Я ответила, что, как я слыхала, конец уже близко. -- Ну, если она затянется еще лет на десять, я совсем позабуду, как готовить блюда, которые вы любите.

Оказалось, что этот маленький старичок из племени кикуйю думает так же, как знаменитый Брилла Саварен, который сказал, что если Французская революция продлится еще пять лет, то искусство готовить хорошее рагу из цыплят будет навсегда утрачено.

Я поняла, что Иса больше всего жалеет не себя, а меня, и чтобы избавиться от его сочувствия, я спросила, как он сам поживает. Он немного помолчал, обдумывая мой вопрос, словно ему приходилось созывать свои мысли откуда-то из дальней дали, прежде чем ответить.

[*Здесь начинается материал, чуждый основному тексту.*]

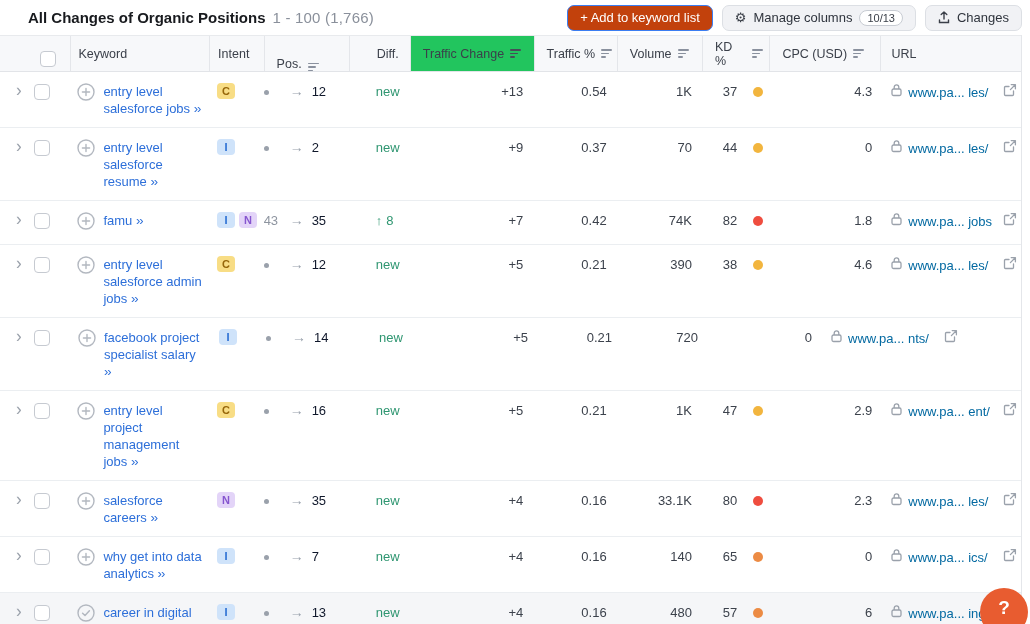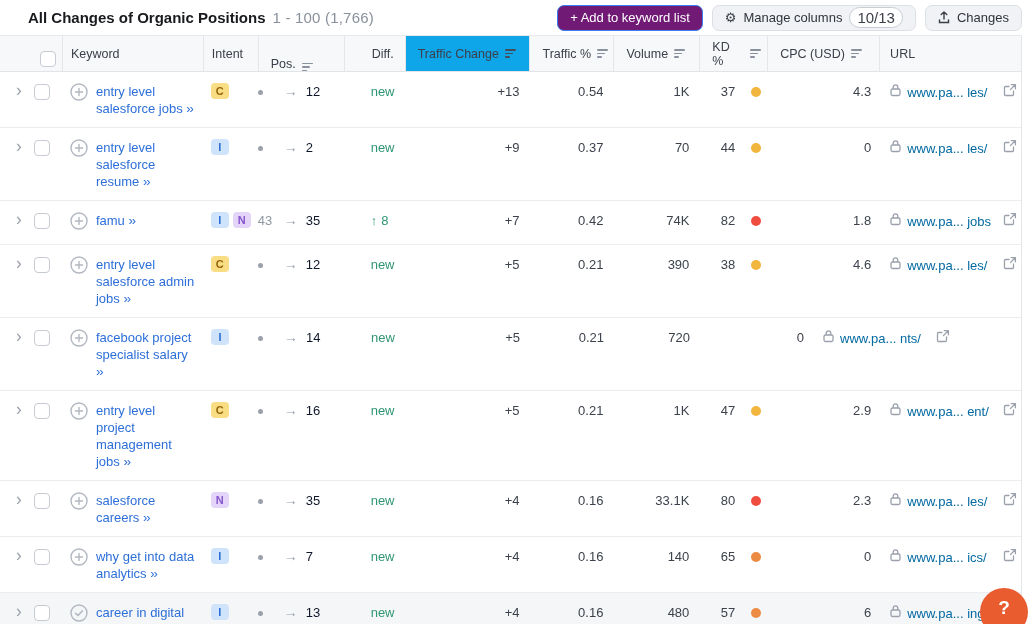"+ Add to keyword list" .btn-primary { background: #701a75 -> #c2410c }
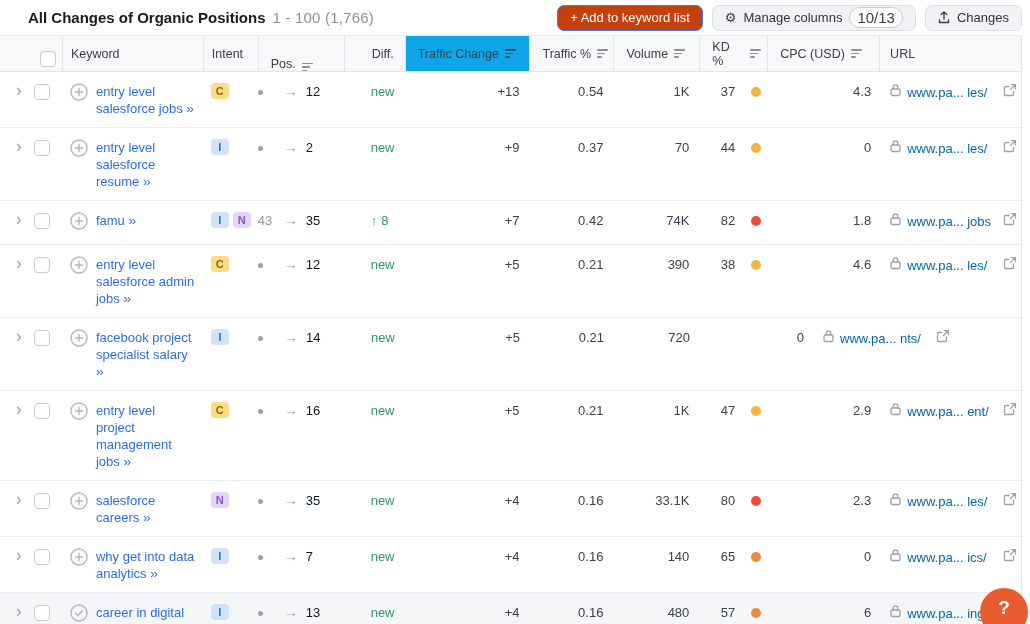"10/13" .pillbadge { font-size: 15px -> 11px }
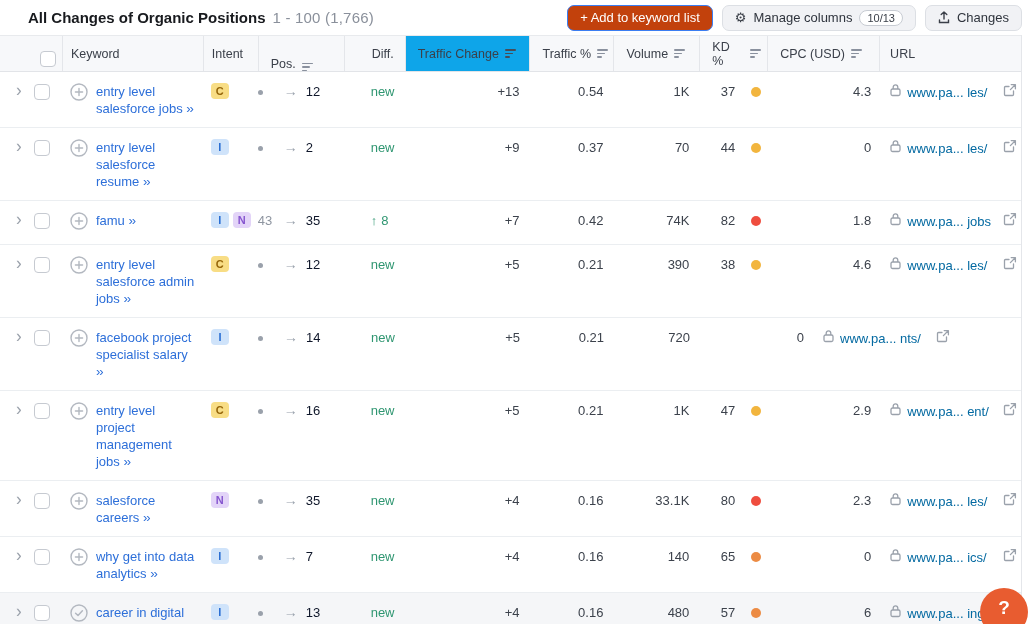"Keyword" .col-keyword { margin-left: none -> 8px }
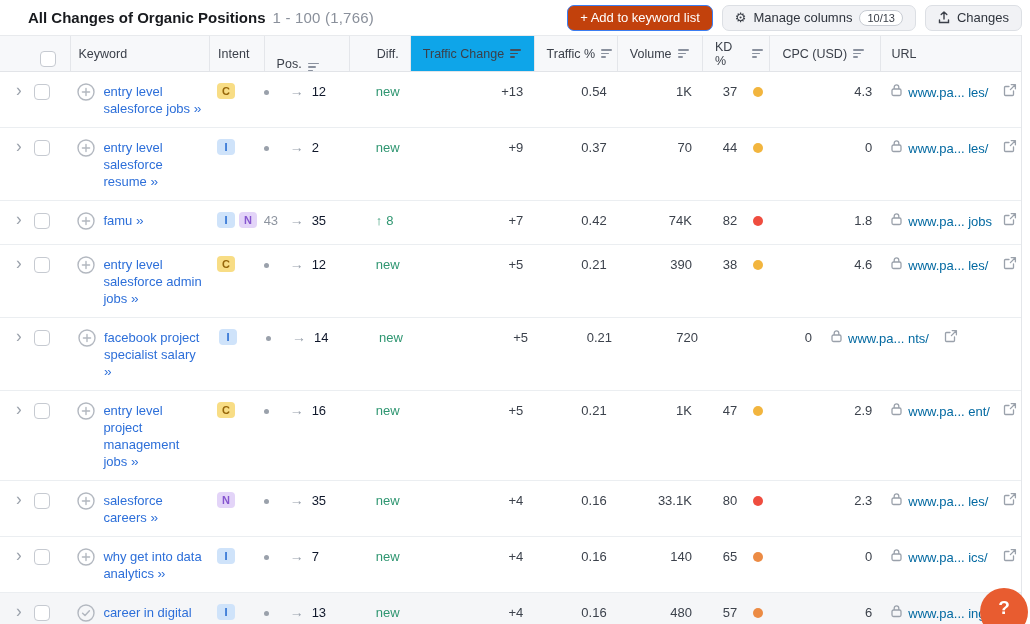"Traffic Change" .hcell.active { background: #0ea5e9 -> #22c55e }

-- Помните ли, мемсаиб, -- сказал он наконец, -- вы говорили, как тяжело волам ходить в упряжке у индийцевлесопромышленников, изо дня в день, без единого дня отдыха, какой вы даете волам на ферме? Так вот, у этой хозяйки мне живется, как тем волам у индийцев.

Иса не смотрел мне в глаза, вид у него был немного виноватый -- ведь туземцы особой жалости к животным не испытывают, и то, что я говорила про волов у индийцев-лесопромышленников, могло тогда показаться ему весьма неубедительным. То, что ему пришлось испытать это, так сказать, на собственной шкуре, чтобы понять, казалось ему совершенно непостижимым.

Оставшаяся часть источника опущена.